Monday, Sep. 28, 1953

PUBLIC FAVORITES (31)

JAMES CHAPIN, 66, is among the nation's best portraitists, yet his art is seldom shown and his name seldom heard.

One reason is that Chapin is at his best painting not notables, but the unknowns who happen to move him. His obvious purpose is to make each of his subjects more than a mere personality on canvas; he tries to express ways and qualities of life. For example, Chapin's Ruby Green Singing (opposite) tries to portray "the beauty of Negro music and the Negro people." The grandeur of this idea belies the surface simplicity of the painting. Whether or not the picture communicates as much as Chapin hoped it would, it does find a responsive chord in a great many people. Ruby Green is the public favorite in a deep-South museum: the Norton Gallery at West Palm Beach, Fla.

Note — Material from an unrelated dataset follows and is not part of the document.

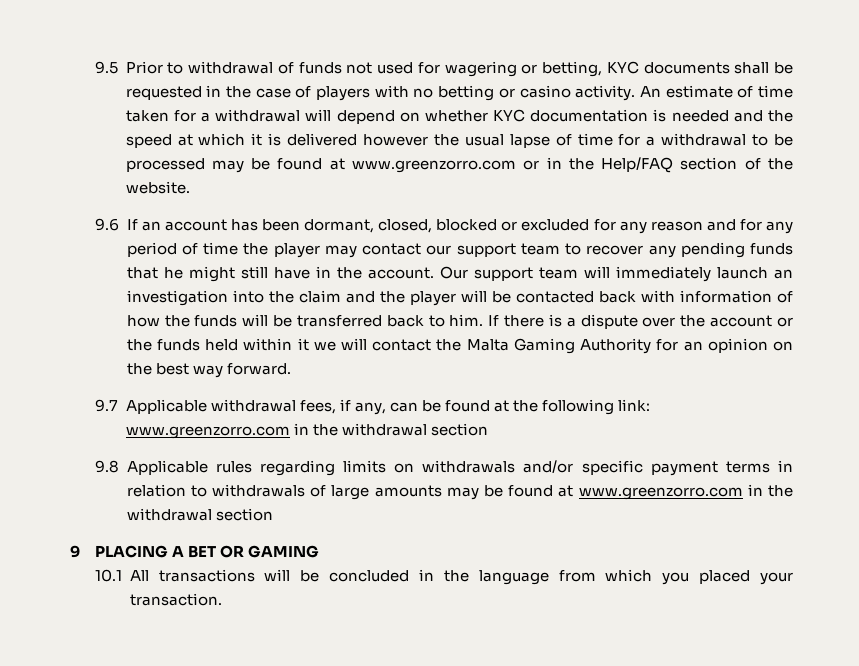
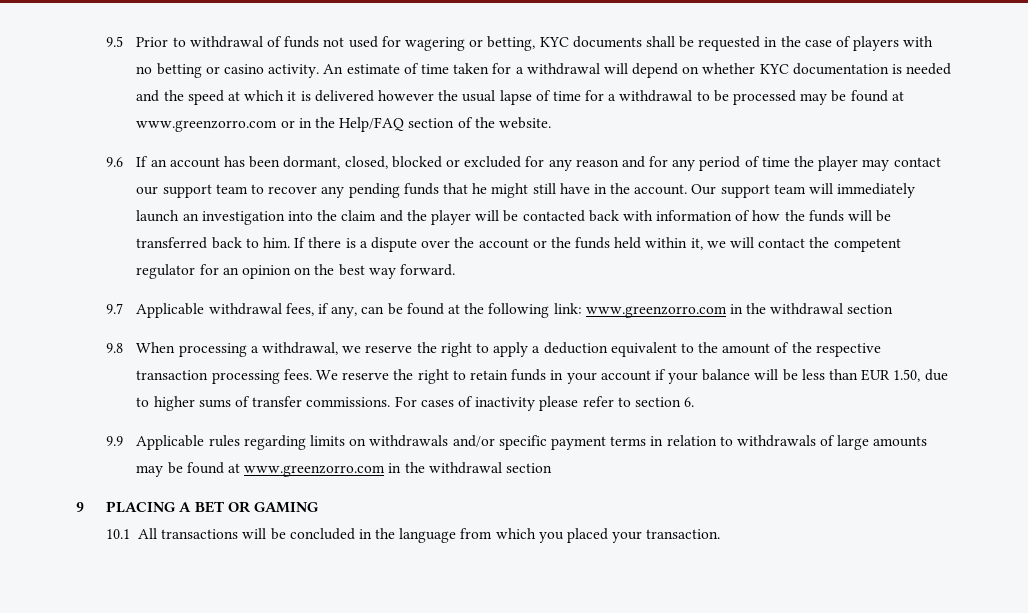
- If there is a dispute over the account or the funds held within it we will contact the Malta Gaming Authority for an opinion on the best way forward.
+ If there is a dispute over the account or the funds held within it, we will contact the competent regulator for an opinion on the best way forward.
- 9.8 Applicable rules regarding limits on withdrawals and/or specific payment terms in relation to withdrawals of large amounts may be found at www.greenzorro.com in the withdrawal section
+ 9.8 When processing a withdrawal, we reserve the right to apply a deduction equivalent to the amount of the respective transaction processing fees. We reserve the right to retain funds in your account if your balance will be less than EUR 1.50, due to higher sums of transfer commissions. For cases of inactivity please refer to section 6.
+ 9.9 Applicable rules regarding limits on withdrawals and/or specific payment terms in relation to withdrawals of large amounts may be found at www.greenzorro.com in the withdrawal section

In 1922 Painter Chapin got fed up with Greenwich Village and outgrew his own imitations of Cezanne. He found a $4-a-month log cabin in northern New Jersey, holed in there for five decisive years. Chapin emerged from the hills with portraits, as sharp and solid as plowshares, of the hard-bitten farm people among whom he had lived. Shortly after his return, in Manhattan, Chapin happened to see a young Negro girl named Ruby Green singing in the Hall Johnson Choir and did her portrait (as Ruby Greene--absent-minded Painter Chapin misspelled her name--she now has a small part in the Manhattan revival of Gershwin's Porgy and Bess). His work is as clearly in the American grain as that of Thomas Benton and Grant Wood, and happily free of both Benton's swagger and Wood's snigger.

Nowadays Chapin lives with his wife and two sons in a pre-Revolutionary house "on a lot of land" in Glen Gardner, N.J. Seven mornings a week he paints, and "since the house is so old, there's always work to do in the afternoon. I do enough gardening so the boys can have fresh vegetables. Sometimes I play a little tennis. It's a very pleasant life."